Your assignment: Every line in the records below with the string "OWOD" needs to be copied out.

Image comparison data:
*** Block opens ***

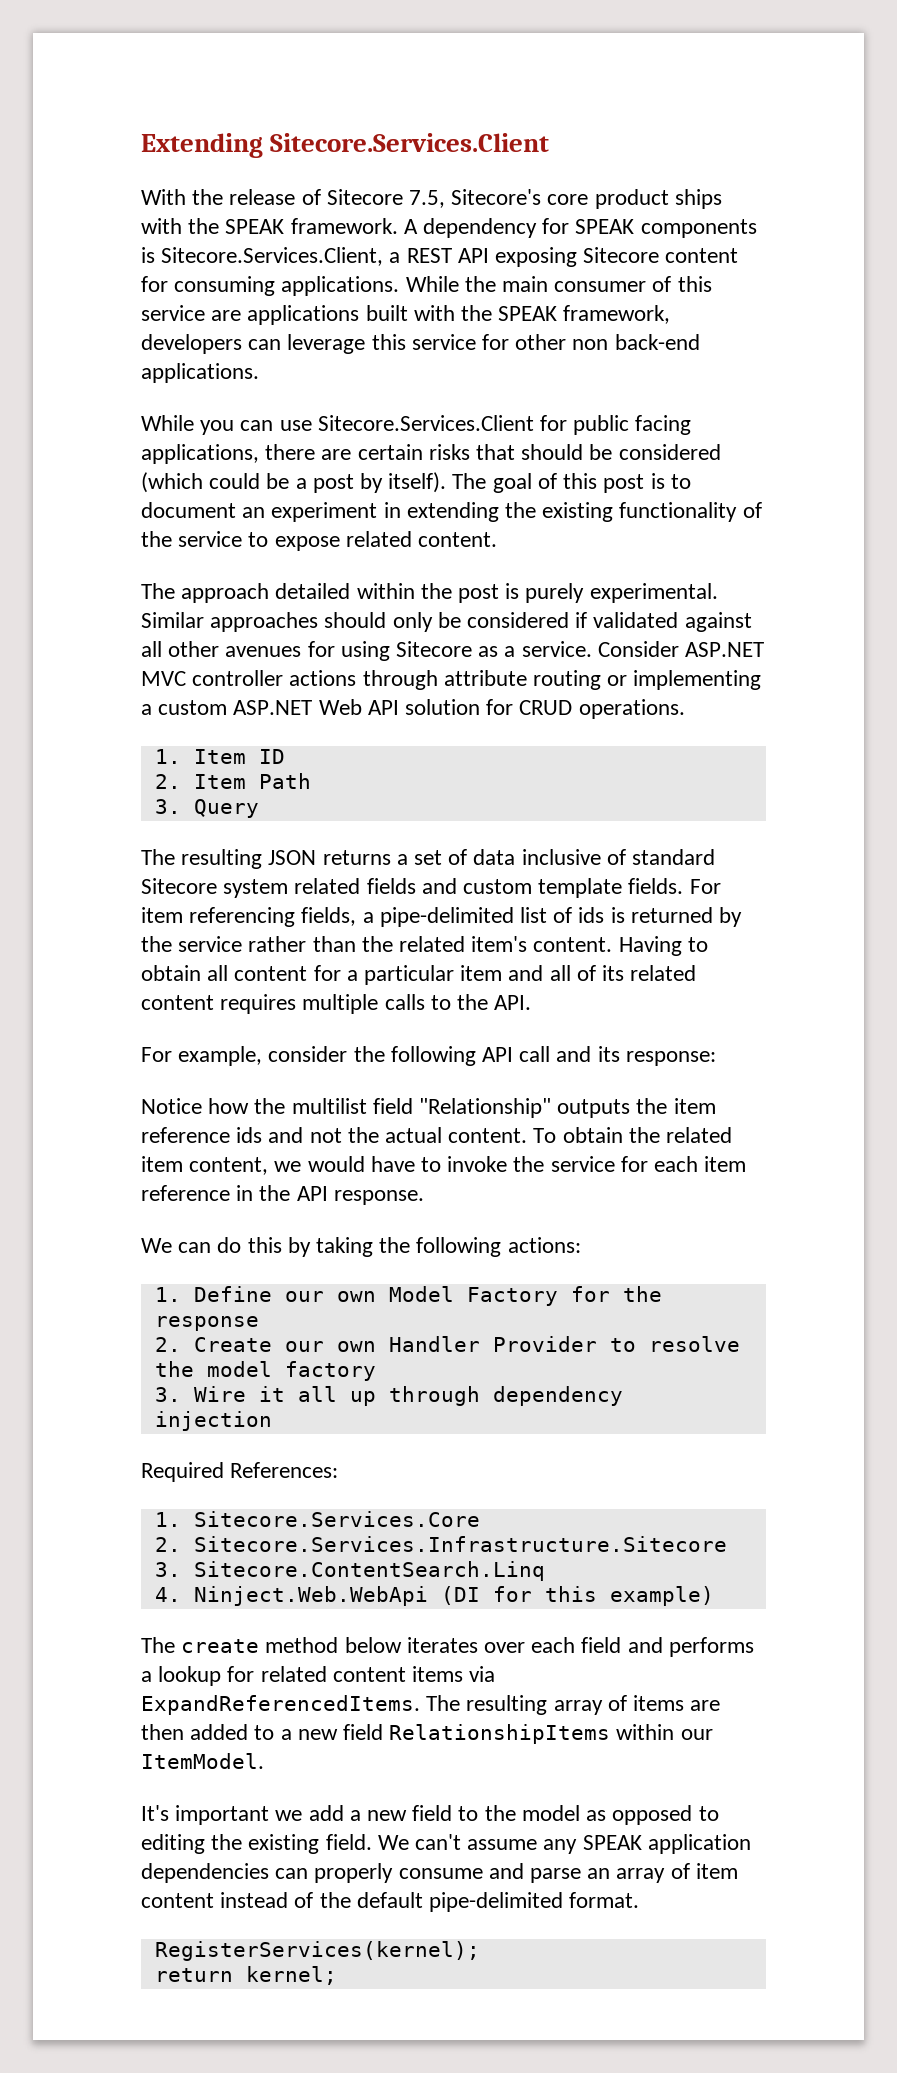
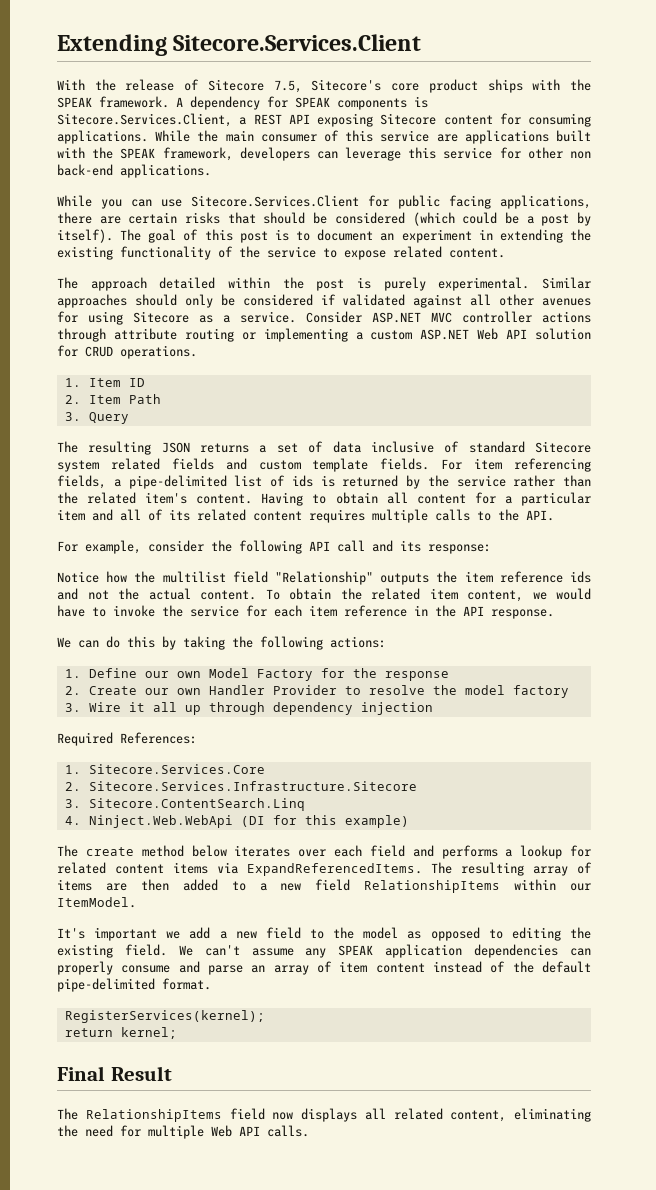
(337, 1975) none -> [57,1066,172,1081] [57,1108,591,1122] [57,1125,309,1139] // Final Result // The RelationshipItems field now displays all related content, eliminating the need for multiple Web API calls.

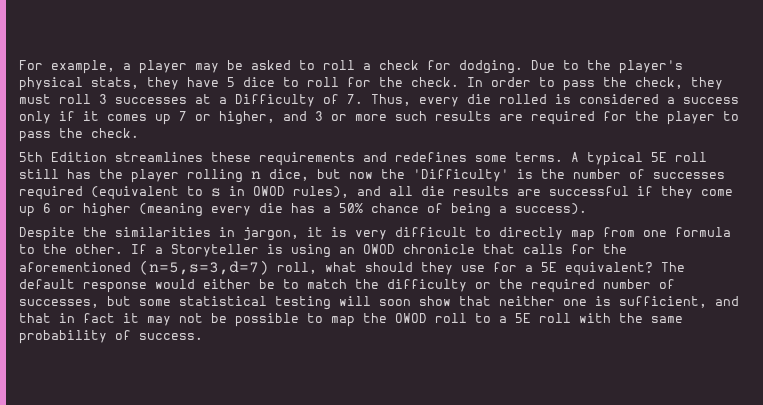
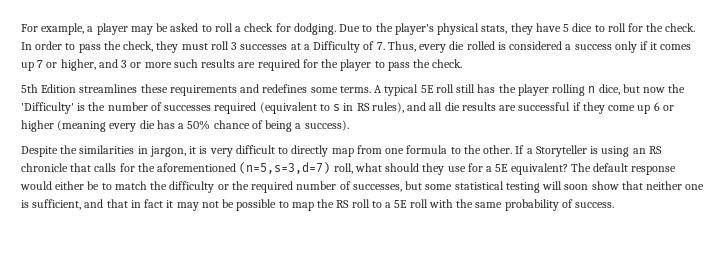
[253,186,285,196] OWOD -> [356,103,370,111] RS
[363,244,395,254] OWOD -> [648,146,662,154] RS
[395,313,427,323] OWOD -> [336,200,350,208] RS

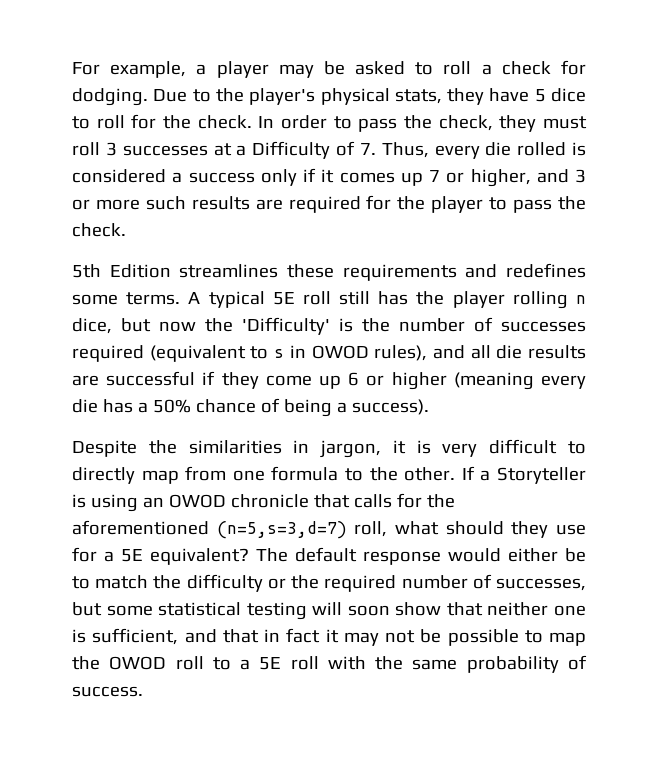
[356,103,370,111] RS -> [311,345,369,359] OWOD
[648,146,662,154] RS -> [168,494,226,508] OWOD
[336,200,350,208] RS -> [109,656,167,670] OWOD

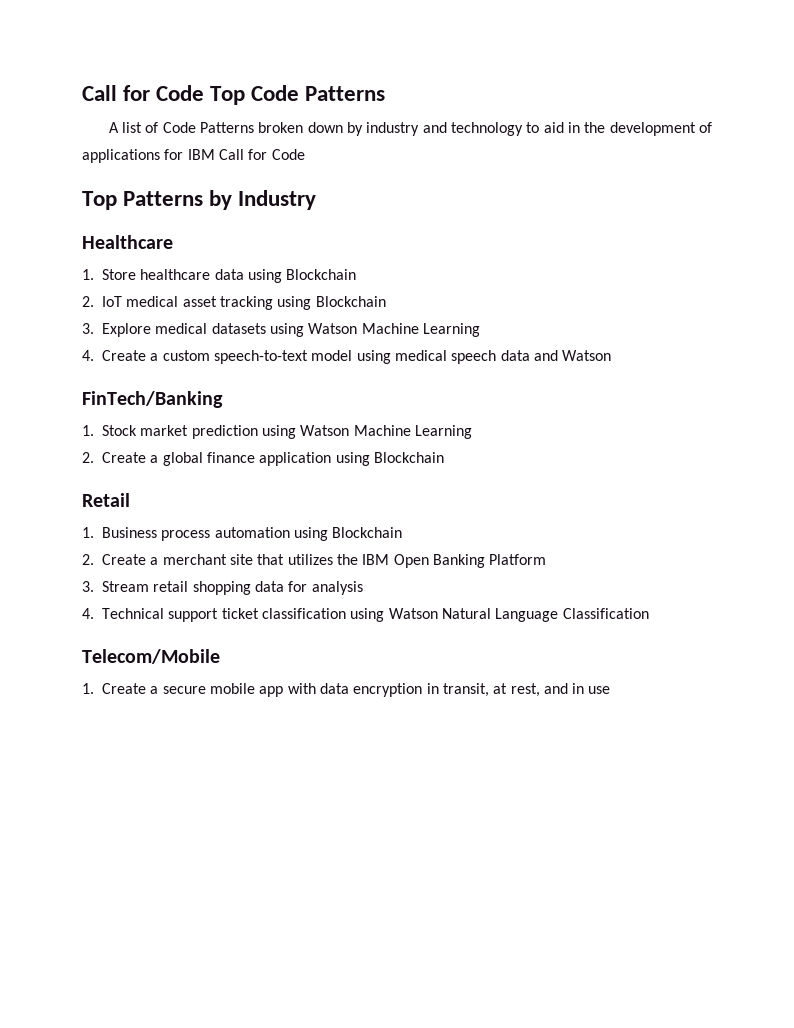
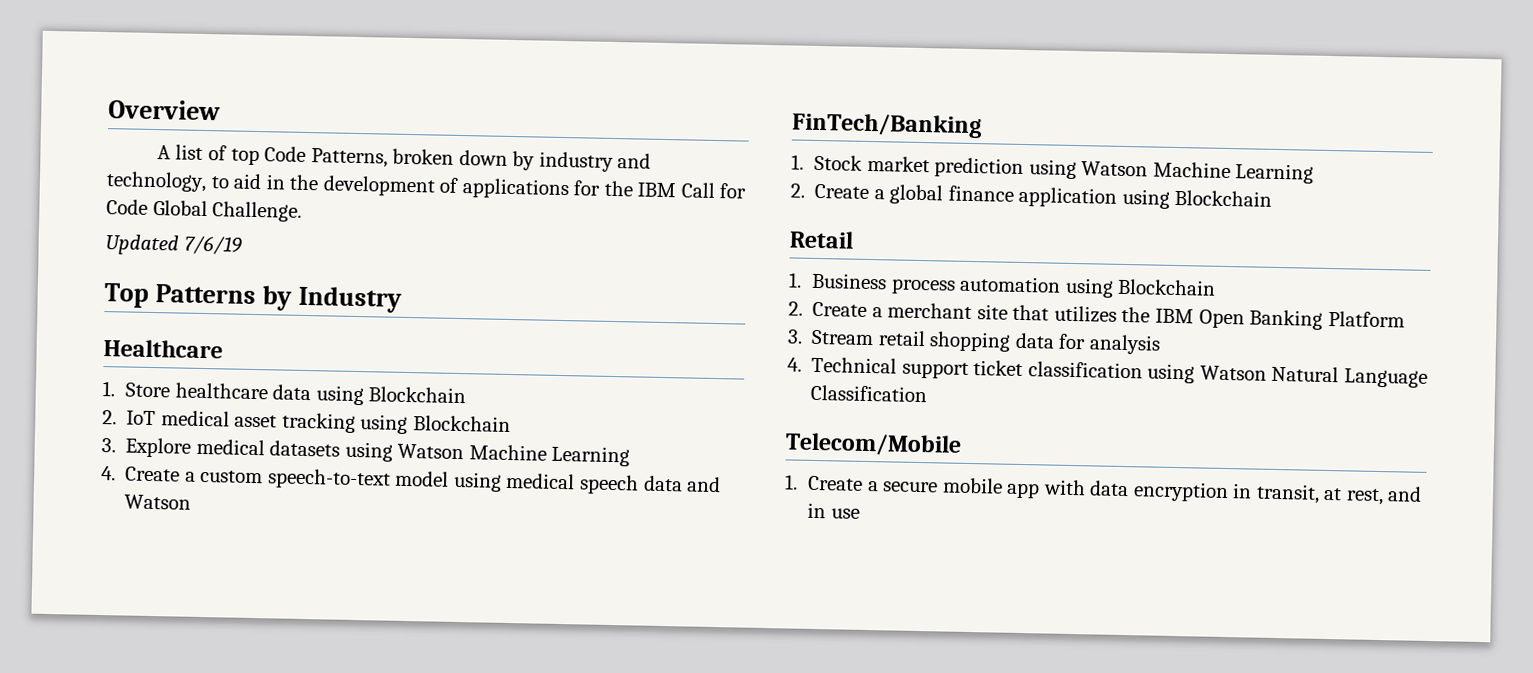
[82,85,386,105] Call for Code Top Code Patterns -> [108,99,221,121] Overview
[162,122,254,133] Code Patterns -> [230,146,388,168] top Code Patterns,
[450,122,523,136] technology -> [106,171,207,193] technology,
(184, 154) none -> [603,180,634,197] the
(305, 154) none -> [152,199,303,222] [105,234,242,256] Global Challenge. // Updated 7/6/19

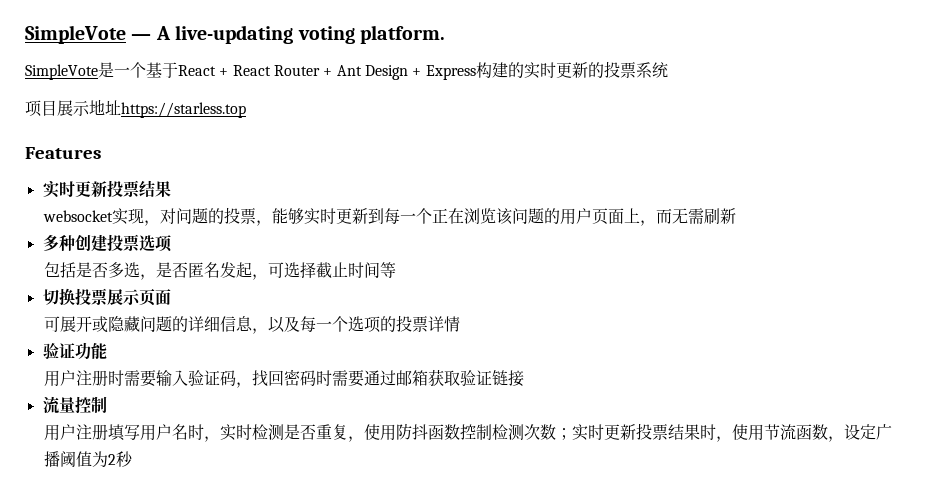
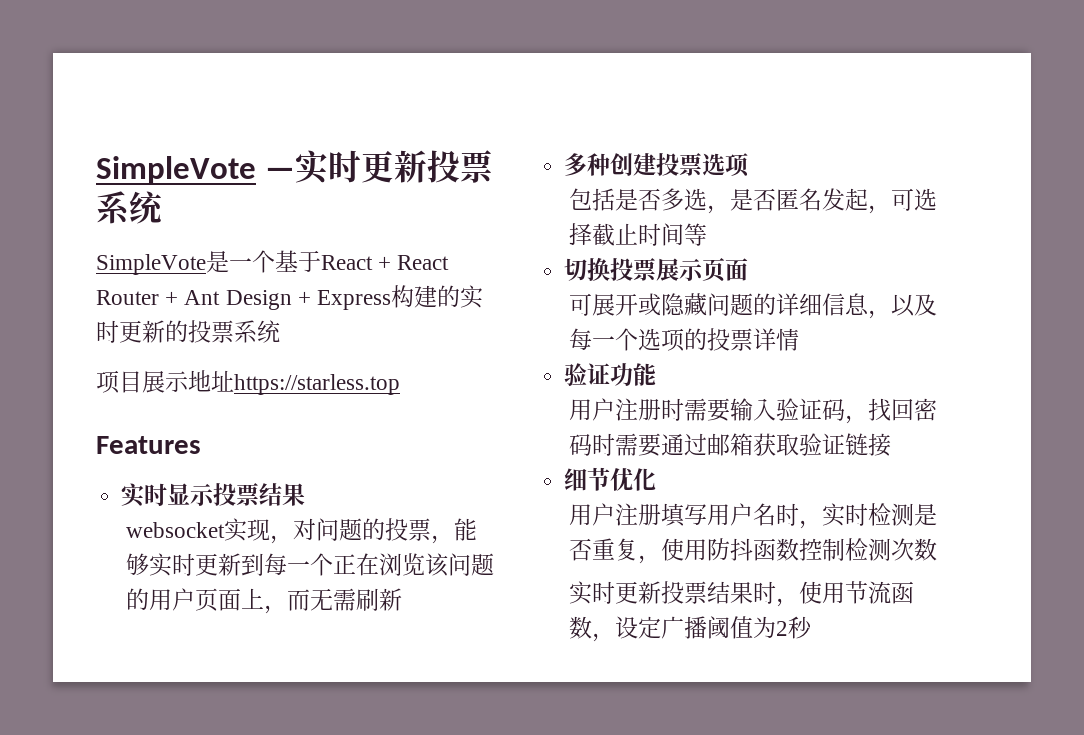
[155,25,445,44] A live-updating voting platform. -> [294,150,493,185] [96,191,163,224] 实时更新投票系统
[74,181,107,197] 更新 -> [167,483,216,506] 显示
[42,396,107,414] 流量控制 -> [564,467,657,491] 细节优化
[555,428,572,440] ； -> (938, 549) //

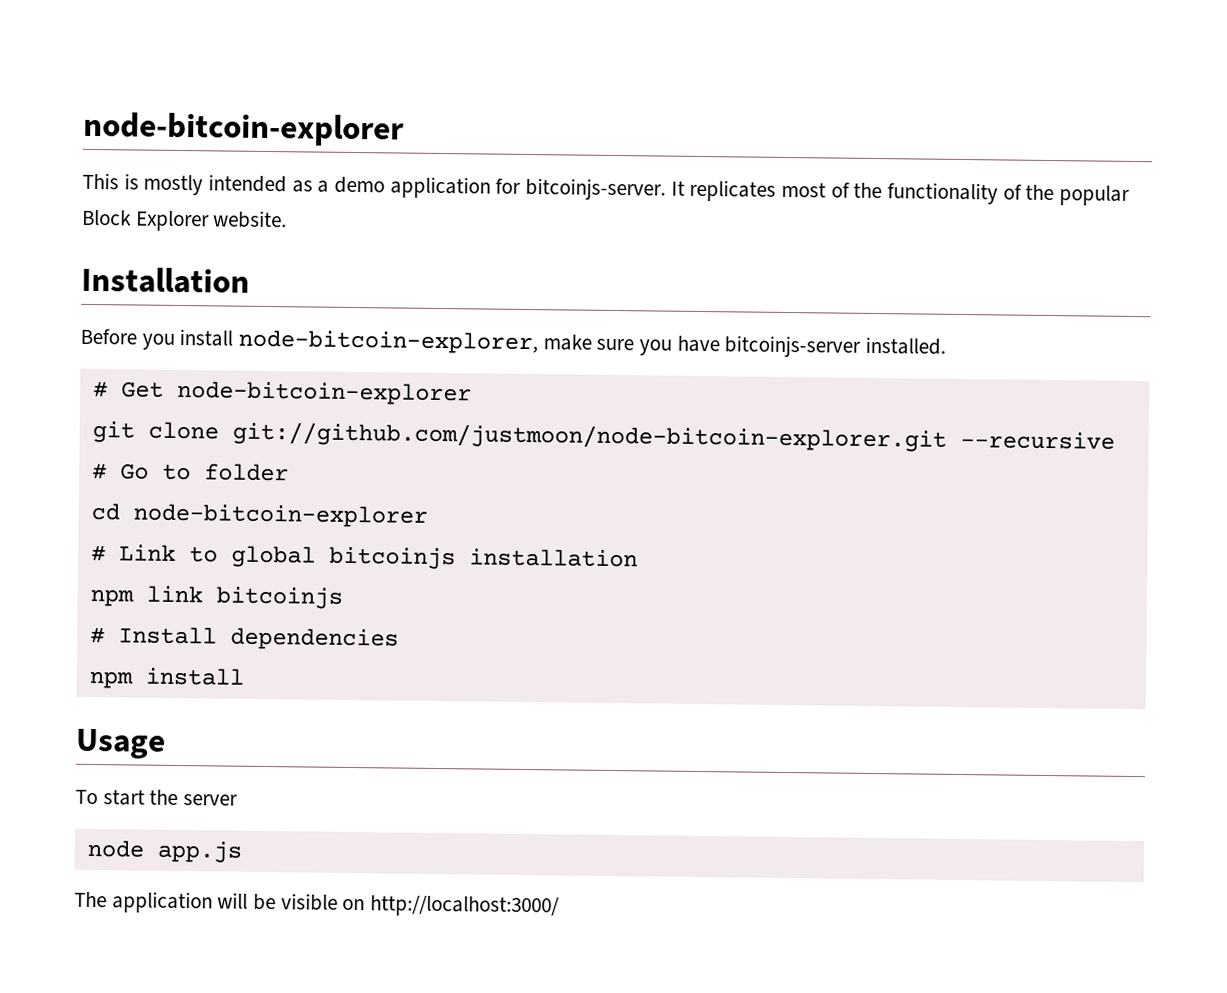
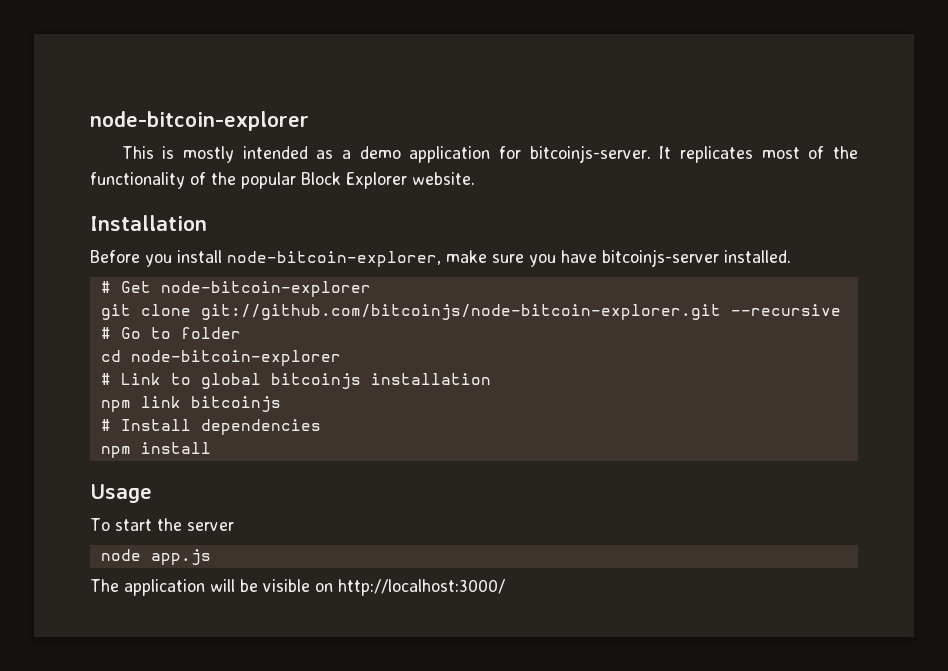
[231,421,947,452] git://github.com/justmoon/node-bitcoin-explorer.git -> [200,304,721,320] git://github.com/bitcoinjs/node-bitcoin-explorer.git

*** Block closes ***

Response box:
[253,186,285,196] OWOD -> [356,103,370,111] RS
[363,244,395,254] OWOD -> [648,146,662,154] RS
[395,313,427,323] OWOD -> [336,200,350,208] RS
[356,103,370,111] RS -> [311,345,369,359] OWOD
[648,146,662,154] RS -> [168,494,226,508] OWOD
[336,200,350,208] RS -> [109,656,167,670] OWOD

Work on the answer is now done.